En ce qui concerne la troisième raison d’être des arcs-en-ciel, on notera que Rainbow Islands ne fonctionne plus sur le principe des tableaux fixes, avec un nombre déterminé de bestioles à éliminer avant de passer au tableau suivant. Chaque stage se présente comme une ascension vers la sortie, qui est située une dizaine d’écrans plus haut que la zone de départ. Comme Bub est évidemment trop chétif pour atteindre la moindre plate-forme en sautant, il devra créer une succession d’arcs-en-ciel et s’en servir comme escalier pour progresser vers le haut. Une fois arrivé au dernier étage, un coffre plein de bonus-surprises récompense le lutin. Tous les quatre stages, il devra également affronter le boss qui règne sur l’île.

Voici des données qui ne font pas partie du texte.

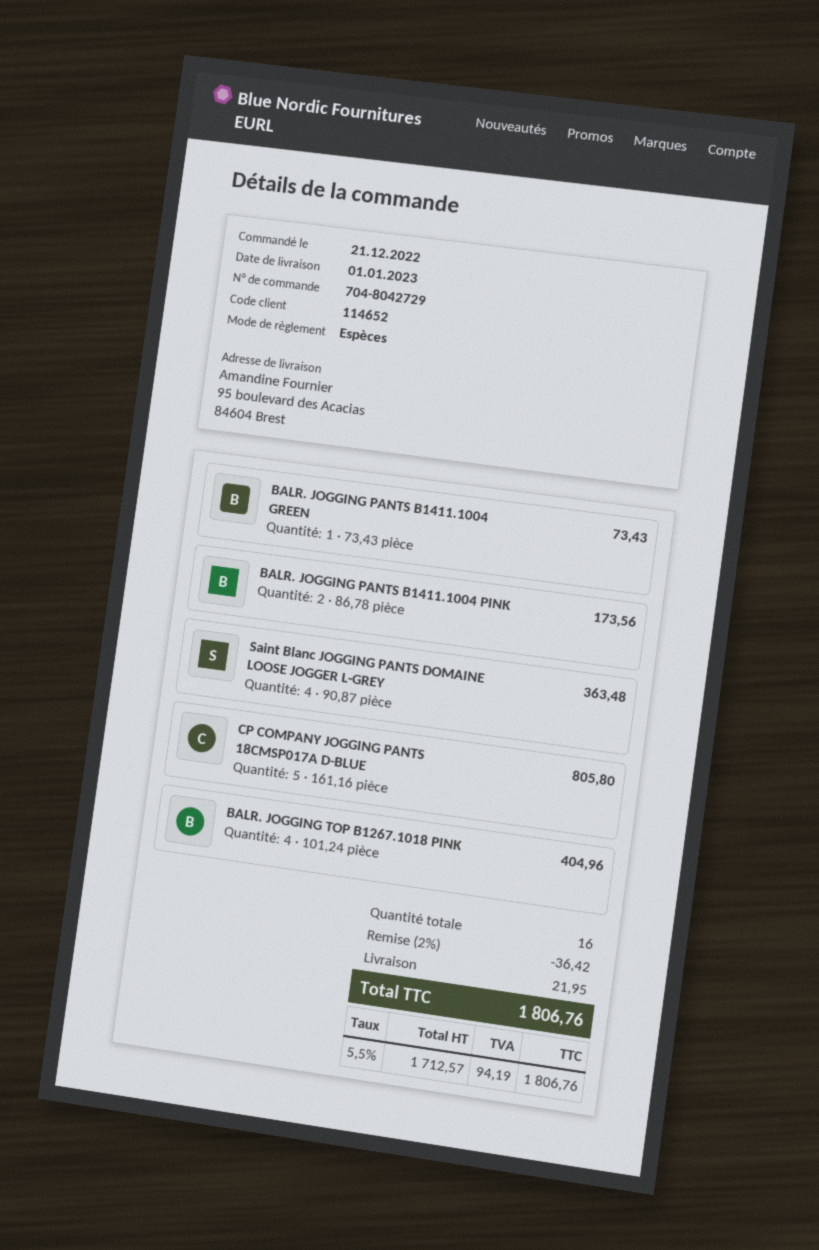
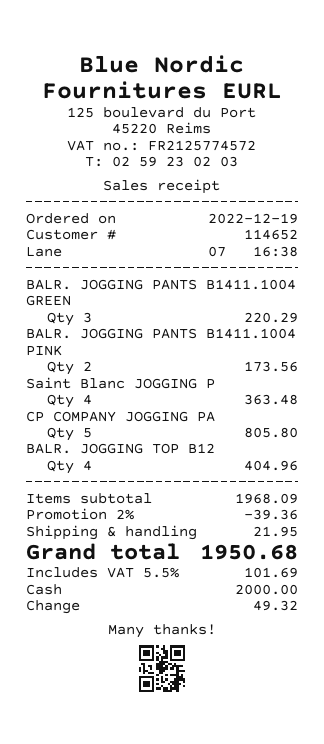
order date: 2022-12-21 -> 2022-12-19
BALR. JOGGING PANTS B1411.1004 GREEN: 1 for 73.43 -> 3 for 220.29
discount: 2% = 36.42 -> 2% = 39.36
tax: 5.5% = 94.19 -> 5.5% = 101.69
total: 1806.76 -> 1950.68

Certains bonus ont une autre utilité que d’engranger du score. Ainsi, les diamants (un pour chaque couleur de l’arc-en-ciel) permettent de débloquer la véritable fin du jeu ainsi que des stages secrets. Les obtenir tous est cependant très difficile. Ils n’apparaissent en effet que lorsqu’on tue certains ennemis d’une certaine façon (en l’emprisonnant sous un arc-en-ciel, puis en sautant sur celui-ci pour qu’il s’effondre et ensevelisse la bestiole), avec un certain power-up et à certains étages du niveau… ! À noter que cette version Mega Drive est le portage d’une version antérieure de Rainbow Islands, publiée en 1988, et présentant les stages dans un ordre différent.

Réalisation technique :

Une adaptation totalement fidèle à la version arcade… autrement dit, digne d’une 8-bits bien maîtrisée. Graphismes vides et colorés au crayola, mélodies horripilantes (paraît que c’est vaguement inspiré d’une chanson très connue qui s’appelle «Over the Rainbow», en plus) et gameplay simpliste exhumé des années 80. Le seul point notable, c’est que le mode d’attaque/défense/déplacement est suffisamment atypique pour réclamer une certaine pratique avant d’être exploité au maximum de ses possibilités. Cela dit, je ne critique pas Rainbow Islands, hein… c’est juste qu’il ne fallait pas s’attendre à un relookage qui exploiterait à fond les capacités de la console.

En bref : 16/20

Comme nombre de jeux de tableaux, Rainbow Islands est une franche réussite, qui n’a pris aucune ride avec les années, et cette version Mega Drive, très sobre, est tout aussi valable qu’une autre. Malgré son principe en apparence très simpliste, Rainbow Islands n’est pas aussi évident à maîtriser qu’on pourrait le penser, et permet même d’élaborer quelques stratégies intéressantes pour éliminer les adversaires. Dommage que ce classique n’ait jamais inclus de mode deux joueurs, ce qui le rend un peu moins incontournable que Bubble Bobble.